◆ TASK MATERIAL ◆
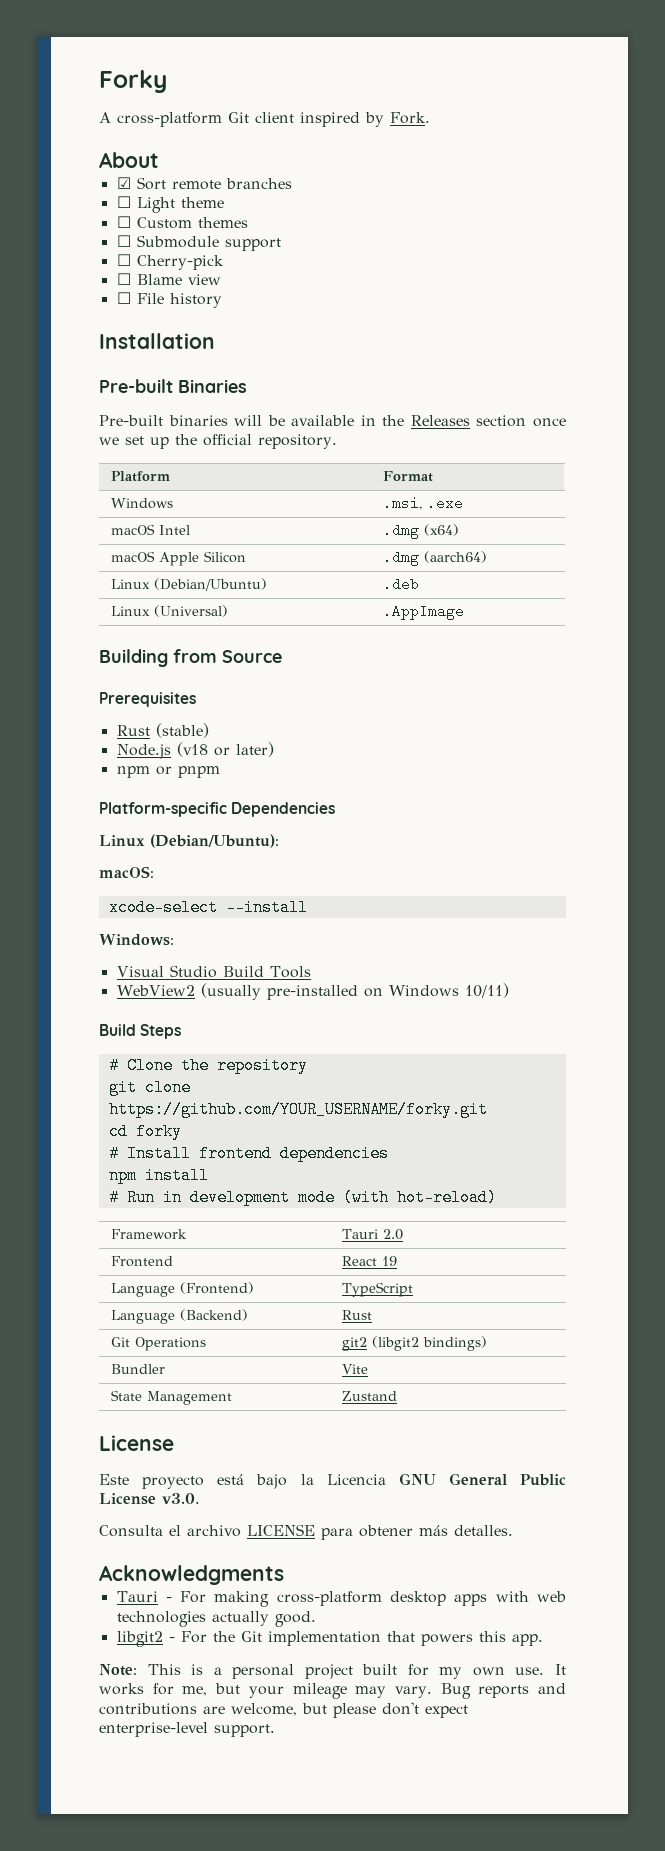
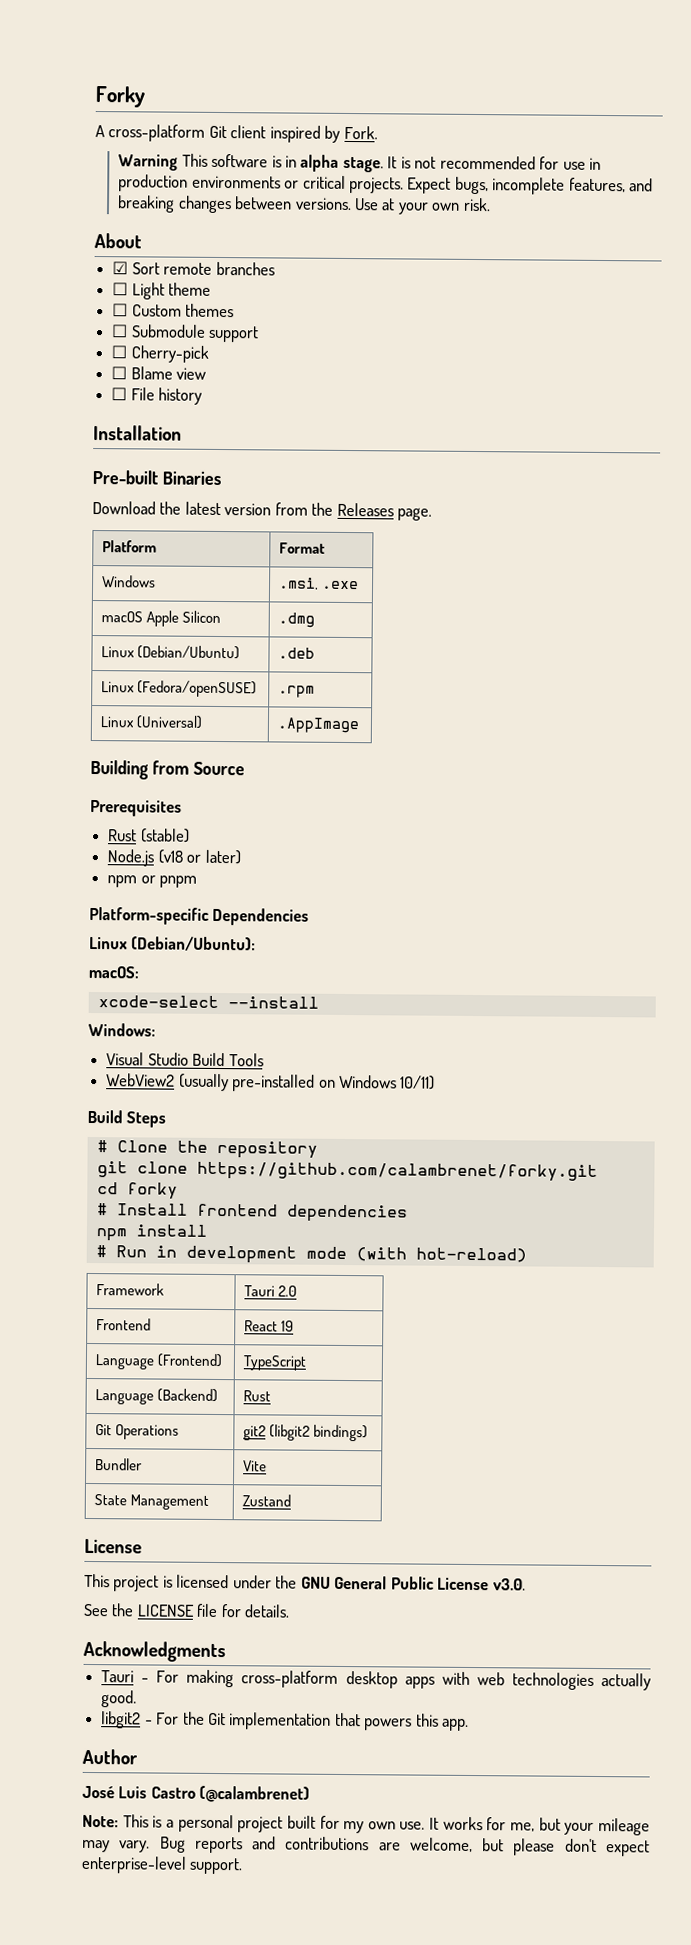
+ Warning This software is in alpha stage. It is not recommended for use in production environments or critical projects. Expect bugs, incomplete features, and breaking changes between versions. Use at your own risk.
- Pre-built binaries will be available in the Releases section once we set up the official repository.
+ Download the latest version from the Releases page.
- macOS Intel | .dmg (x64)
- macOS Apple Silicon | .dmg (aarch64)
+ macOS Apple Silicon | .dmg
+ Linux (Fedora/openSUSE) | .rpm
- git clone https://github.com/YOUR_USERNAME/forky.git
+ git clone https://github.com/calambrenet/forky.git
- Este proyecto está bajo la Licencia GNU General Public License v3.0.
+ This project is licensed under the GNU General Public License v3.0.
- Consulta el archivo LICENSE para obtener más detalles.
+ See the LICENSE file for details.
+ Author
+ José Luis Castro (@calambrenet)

◆ ASSIGNMENT ◆
Could you repeat all of the entries exactly, without any of the images?

◆ RESPONSE ◆
+ Warning This software is in alpha stage. It is not recommended for use in production environments or critical projects. Expect bugs, incomplete features, and breaking changes between versions. Use at your own risk.
- Pre-built binaries will be available in the Releases section once we set up the official repository.
+ Download the latest version from the Releases page.
- macOS Intel | .dmg (x64)
- macOS Apple Silicon | .dmg (aarch64)
+ macOS Apple Silicon | .dmg
+ Linux (Fedora/openSUSE) | .rpm
- git clone https://github.com/YOUR_USERNAME/forky.git
+ git clone https://github.com/calambrenet/forky.git
- Este proyecto está bajo la Licencia GNU General Public License v3.0.
+ This project is licensed under the GNU General Public License v3.0.
- Consulta el archivo LICENSE para obtener más detalles.
+ See the LICENSE file for details.
+ Author
+ José Luis Castro (@calambrenet)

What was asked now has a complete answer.